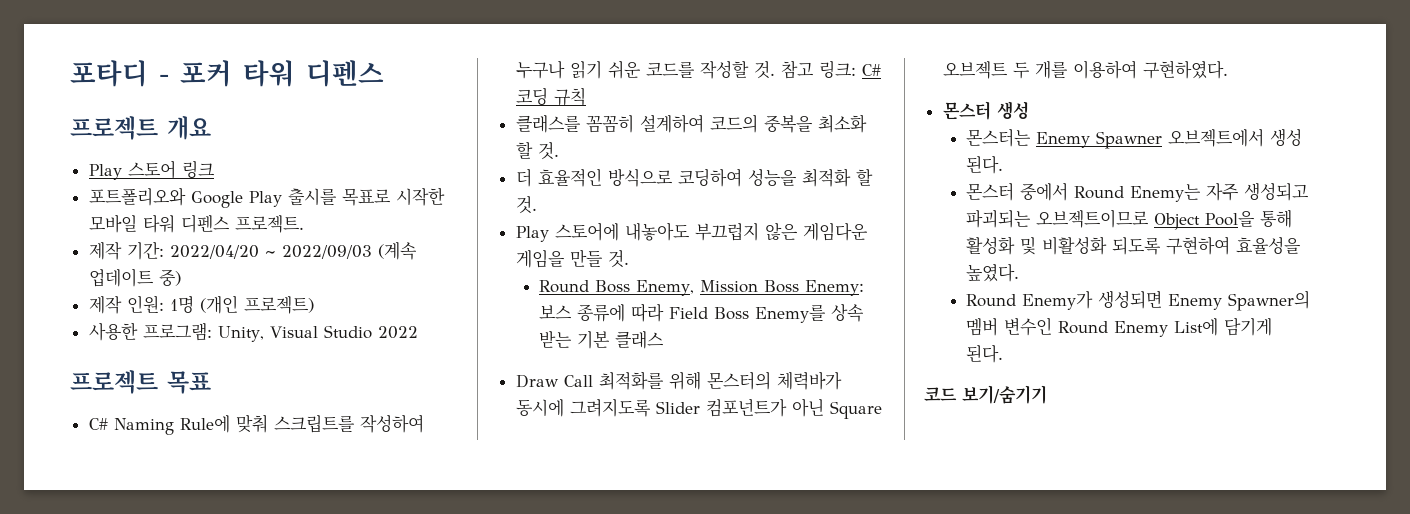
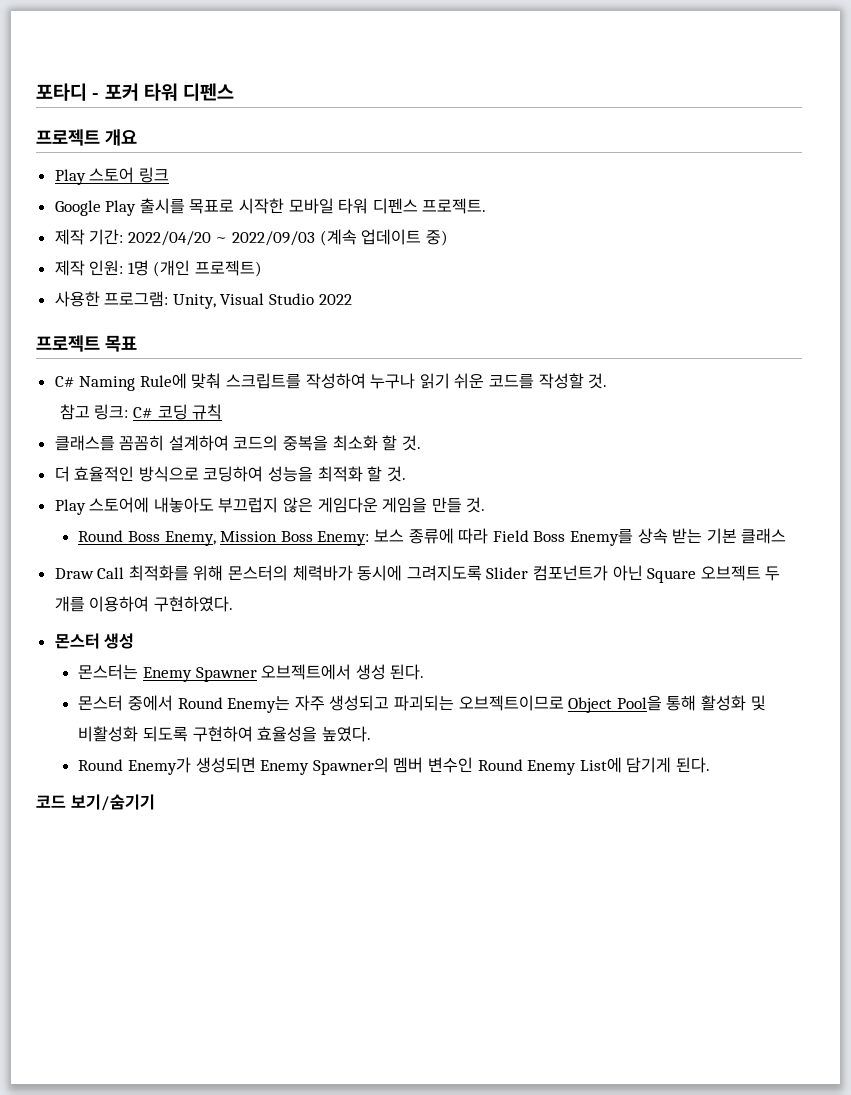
[88,187,186,206] 포트폴리오와 -> (169, 175) none
(775, 70) none -> (608, 381) //

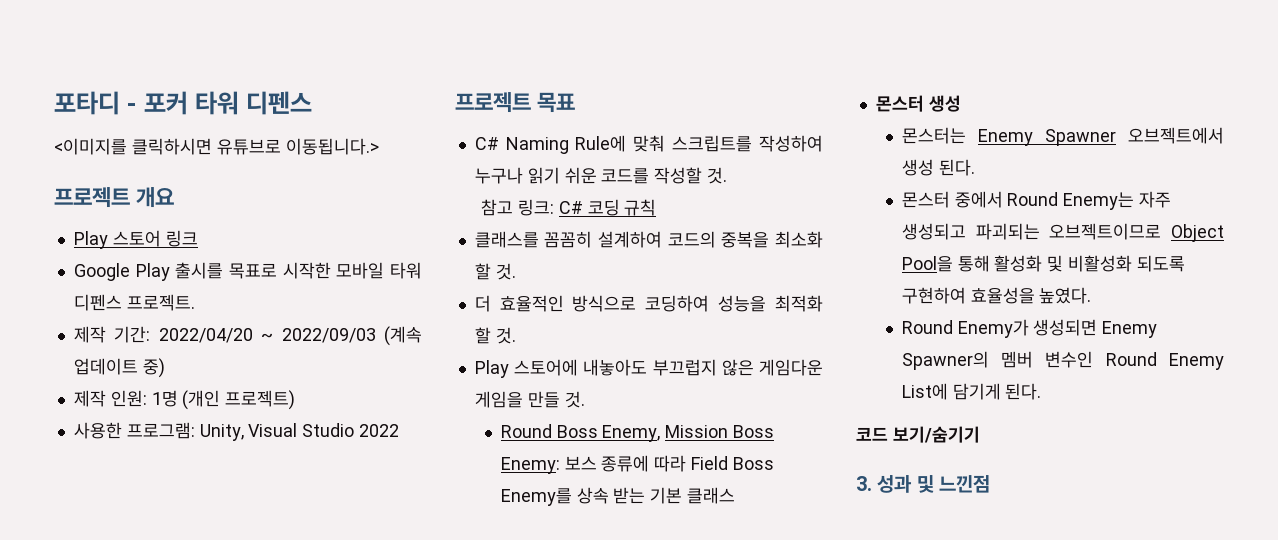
(235, 92) none -> [54,138,379,155] // <이미지를 클릭하시면 유튜브로 이동됩니다.>
[54,565,781,583] [54,596,233,612] // Draw Call 최적화를 위해 몬스터의 체력바가 동시에 그려지도록 Slider 컴포넌트가 아닌 Square 오브젝트 두 개를 이용하여 구현하였다. -> (736, 495) none
(155, 802) none -> [856,475,991,493] // 3. 성과 및 느낀점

■ **EXERCISE PROMPT**:
Pictures aside, repeat every line of the data above exactly.

■ **TASK RESPONSE**:
[88,187,186,206] 포트폴리오와 -> (169, 175) none
(775, 70) none -> (608, 381) //

(235, 92) none -> [54,138,379,155] // <이미지를 클릭하시면 유튜브로 이동됩니다.>
[54,565,781,583] [54,596,233,612] // Draw Call 최적화를 위해 몬스터의 체력바가 동시에 그려지도록 Slider 컴포넌트가 아닌 Square 오브젝트 두 개를 이용하여 구현하였다. -> (736, 495) none
(155, 802) none -> [856,475,991,493] // 3. 성과 및 느낀점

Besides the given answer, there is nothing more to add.